Le document souligne que les deux parties vont travailler en étroite collaboration pour accompagner une transition énergétique juste et inclusive en Afrique subsaharienne et en Asie du Sud. L’accord indique que les deux institutions vont aider les sociétés en phase de démarrage, évoluant surtout dans les domaines des énergies renouvelables, mobilité électrique, entre autres, à trouver des fonds pour leur financement.
Si l’on se fie aux statistiques de BII, environ 773 millions de personnes dans le monde n’ont pas accès à l’électricité et la plupart d’entre eux se trouve en Afrique subsaharienne et en Asie. Les chiffres révèlent également que l’Afrique a besoin de 190 milliards USD par an de 2026 à 2030 pour réaliser ses objectifs énergétiques et climatiques tandis que l’Asie du sud est en quête de plus de 410 milliards USD d’ici 2030 pour assurer son potentiel d’énergie renouvelable.
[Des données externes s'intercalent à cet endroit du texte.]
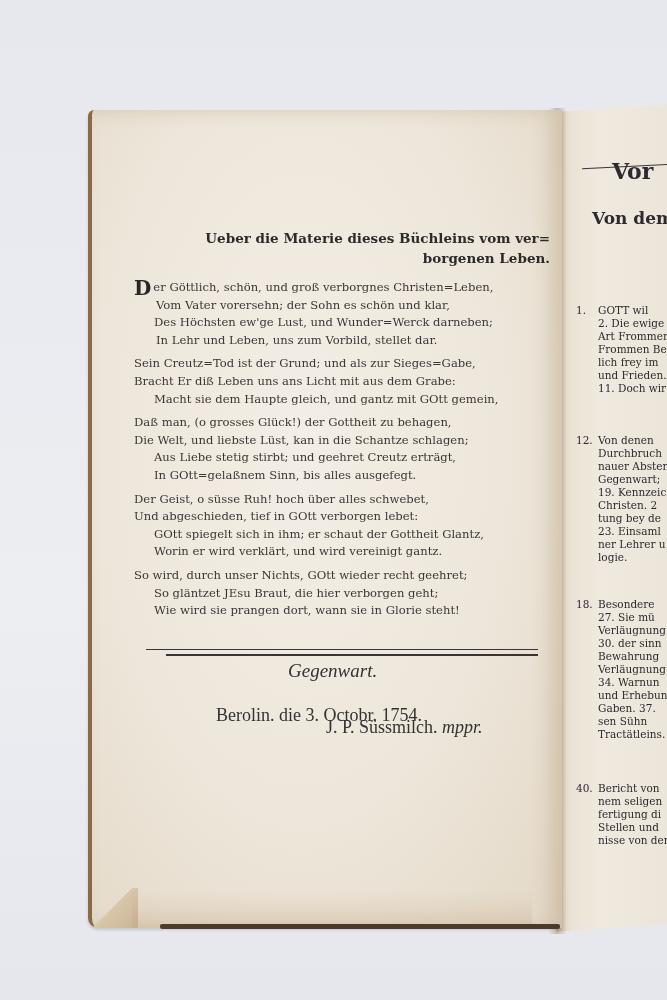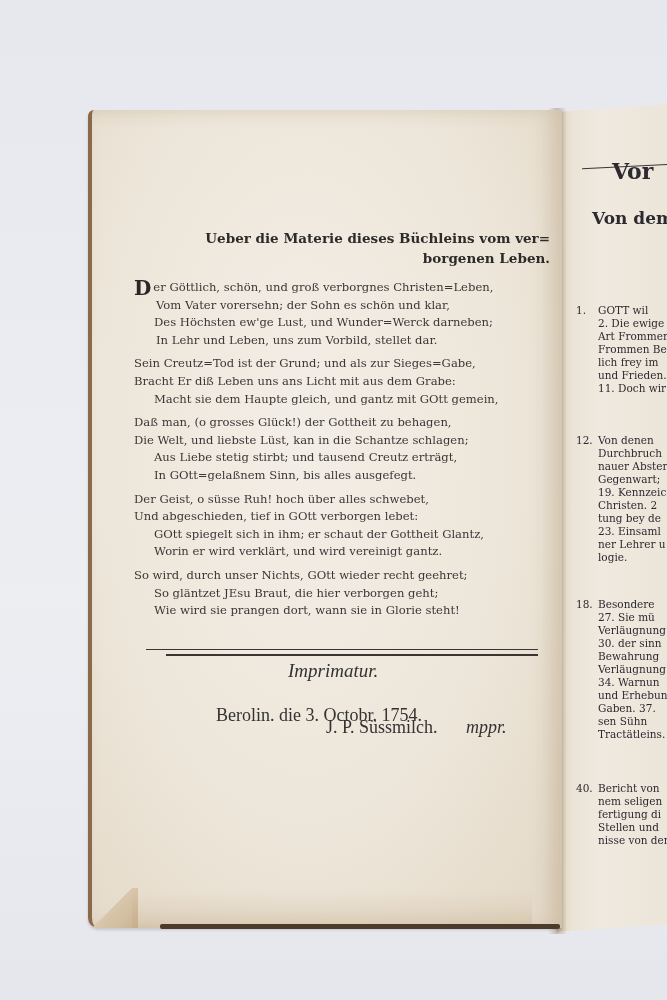--- a/index.html
+++ b/index.html
@@ -61,21 +61,21 @@
     font-style:italic; font-size:19px; color:#333;
   }
   .place-date {
     position:absolute; left:216px; top:705px; font-family:"Liberation Serif", serif;
     font-size:18px; color:#333;
   }
   .signature {
     position:absolute; left:326px; top:717px; font-family:"Liberation Serif", serif;
     font-size:18px; color:#333;
   }
-  .signature .mppr { font-style:italic;margin-left:24px; }
+  .signature .mppr { font-style:italic; }
   .right-content {
     position:absolute; left:572px; top:150px; width:95px; overflow:hidden; height:780px;
     color:#2c2a30;
   }
   .right-rule { position:absolute; left:10px; top:16px; width:90px; height:1px; background:#3a3434; transform:rotate(-3deg); }
   .right-title {
     position:absolute; left:40px; top:8px; font-weight:bold; font-size:22px; white-space:nowrap;
   }
   .right-subtitle {
     position:absolute; left:20px; top:58px; font-weight:bold; font-size:17px; white-space:nowrap;
@@ -110,40 +110,40 @@
       <div class="line" style="padding-left:22px">In Lehr und Leben, uns zum Vorbild, stellet dar.</div>
     </div>
     <div class="stanza">
       <div class="line">Sein Creutz=Tod ist der Grund; und als zur Sieges=Gabe,</div>
       <div class="line">Bracht Er diß Leben uns ans Licht mit aus dem Grabe:</div>
       <div class="line indent">Macht sie dem Haupte gleich, und gantz mit GOtt gemein,</div>
     </div>
     <div class="stanza">
       <div class="line">Daß man, (o grosses Glück!) der Gottheit zu behagen,</div>
       <div class="line">Die Welt, und liebste Lüst, kan in die Schantze schlagen;</div>
-      <div class="line indent">Aus Liebe stetig stirbt; und tausend Creutz erträgt,</div>
+      <div class="line indent">Aus Liebe stetig stirbt; und geehret Creutz erträgt,</div>
       <div class="line indent">In GOtt=gelaßnem Sinn, bis alles ausgefegt.</div>
     </div>
     <div class="stanza">
       <div class="line">Der Geist, o süsse Ruh! hoch über alles schwebet,</div>
       <div class="line">Und abgeschieden, tief in GOtt verborgen lebet:</div>
       <div class="line indent">GOtt spiegelt sich in ihm; er schaut der Gottheit Glantz,</div>
       <div class="line indent">Worin er wird verklärt, und wird vereinigt gantz.</div>
     </div>
     <div class="stanza">
       <div class="line">So wird, durch unser Nichts, GOtt wieder recht geehret;</div>
       <div class="line indent">So gläntzet JEsu Braut, die hier verborgen geht;</div>
       <div class="line indent">Wie wird sie prangen dort, wann sie in Glorie steht!</div>
     </div>
   </div>
 
   <div class="rule1"></div>
   <div class="rule2"></div>
 
-  <div class="imprimatur">Imprimatur.</div>
+  <div class="imprimatur">Gegenwart.</div>
   <div class="place-date">Berolin. die 3. Octobr. 1754.</div>
   <div class="signature">
     <span>J. P. Süssmilch.</span>
     <span class="mppr">mppr.</span>
   </div>
 
   <div class="right-content">
     <div class="right-rule"></div>
     <div class="right-title">Vor</div>
     <div class="right-subtitle">Von dem</div>

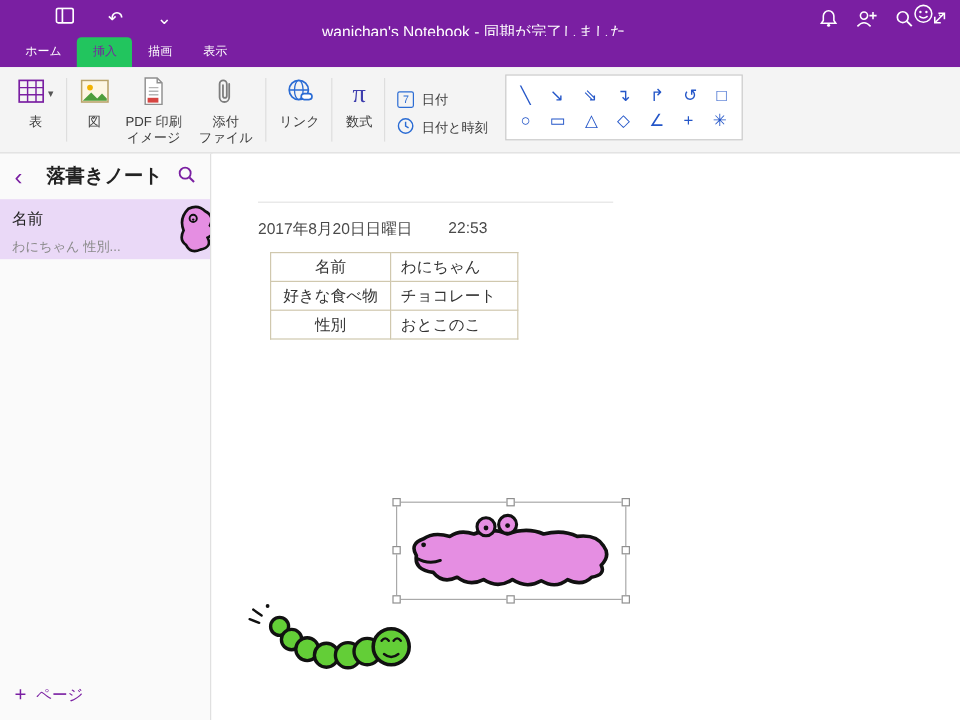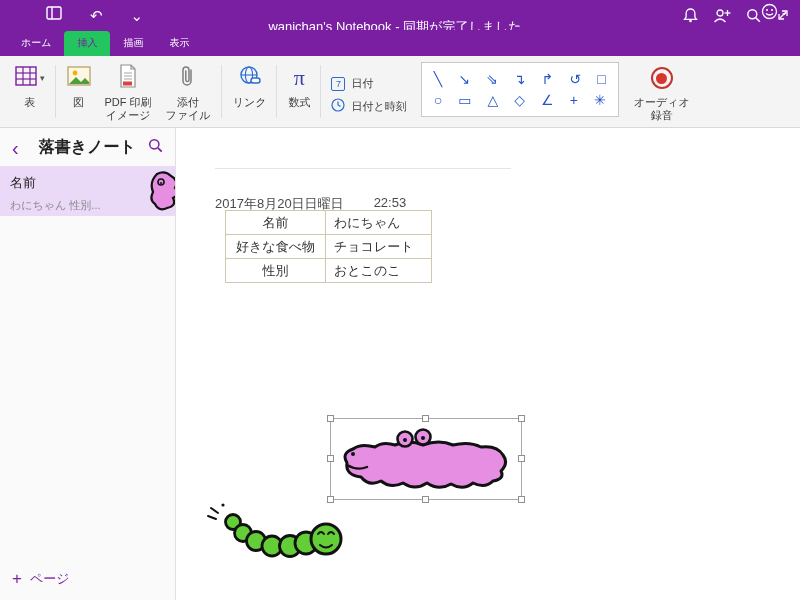--- a/index.html
+++ b/index.html
@@ -47,21 +47,21 @@
   .sb-title{flex:1;margin-left:20px;font-size:16px;font-weight:700;color:#222;}
   .page-item{position:relative;height:50px;background:#ead9f7;overflow:hidden;padding:8px 10px;box-sizing:border-box;}
   .pi-title{font-size:13px;color:#222;}
   .pi-sub{font-size:11px;color:#8a8a8a;margin-top:6px;white-space:nowrap;overflow:hidden;}
   .pi-thumb{position:absolute;right:-4px;top:4px;}
   .add-page{position:absolute;left:12px;bottom:12px;display:flex;align-items:center;gap:8px;color:#7a1fa2;font-size:13px;}
   .add-page .plus{font-size:17px;line-height:14px;}
 
   
   .page{position:absolute;top:128px;left:177px;right:0;bottom:0;background:#fff;}
-  .date-block{position:absolute;left:38px;top:40px;width:296px;border-top:1px solid #e4e4e4;padding-top:26px;
+  .date-block{position:absolute;left:38px;top:40px;width:296px;border-top:1px solid #e4e4e4;padding-top:13px;
               display:flex;gap:30px;font-size:13px;color:#4a4a4a;}
   .note-table{position:absolute;left:48px;top:82px;border-collapse:collapse;font-size:13px;color:#333;}
   .note-table td{border:1px solid #d0c8ae;height:24px;box-sizing:border-box;}
   .note-table td.c1{width:100px;text-align:center;}
   .note-table td.c2{width:106px;padding:0 8px;}
 
   .sel-box{position:absolute;left:153px;top:290px;width:190px;height:80px;border:1px solid #a9a9a9;}
   .hdl{position:absolute;width:7px;height:7px;background:#fff;border:1px solid #8f8f8f;box-sizing:border-box;}
   .h-nw{left:-4px;top:-4px}.h-n{left:50%;margin-left:-4px;top:-4px}.h-ne{right:-4px;top:-4px}
   .h-w{left:-4px;top:50%;margin-top:-4px}.h-e{right:-4px;top:50%;margin-top:-4px}
@@ -248,28 +248,20 @@
       <span>○</span>
       <span>▭</span>
       <span>△</span>
       <span>◇</span>
       <span>∠</span>
       <span>+</span>
       <span>✳</span>
     </div>
   </div>
 
-  <div class="rgroup">
-    <div class="ricon">
-        <span class="rec">
-          <i></i>
-        </span>
-      </div>
-    <div class="rlabel"><span>オーディオ</span><br><span>録音</span></div>
-  </div>
 </div>
 
 <div class="sidebar">
   <div class="sb-header">
     <span class="sb-back">‹</span>
     <span class="sb-title">落書きノート</span>
     <span>
       <svg width="15" height="15" viewBox="0 0 15 15">
           <circle cx="6.3" cy="6.3" r="4.6" fill="none" stroke="#7a1fa2" stroke-width="1.5"></circle>
           <line x1="9.9" y1="9.9" x2="13.7" y2="13.7" stroke="#7a1fa2" stroke-width="1.7"></line>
Selon l’institution britannique, cette convention complète le partenariat de cofinancement à long terme de SF avec son véhicule « The Foreign, Commonwealth & Development Office (FCDO) « . Ce dernier fournit des subventions de démarrage et à haut risque via la plateforme Transforming Energy Access (TEA) et Catalysing Agriculture by Scaling Energy Ecosystems.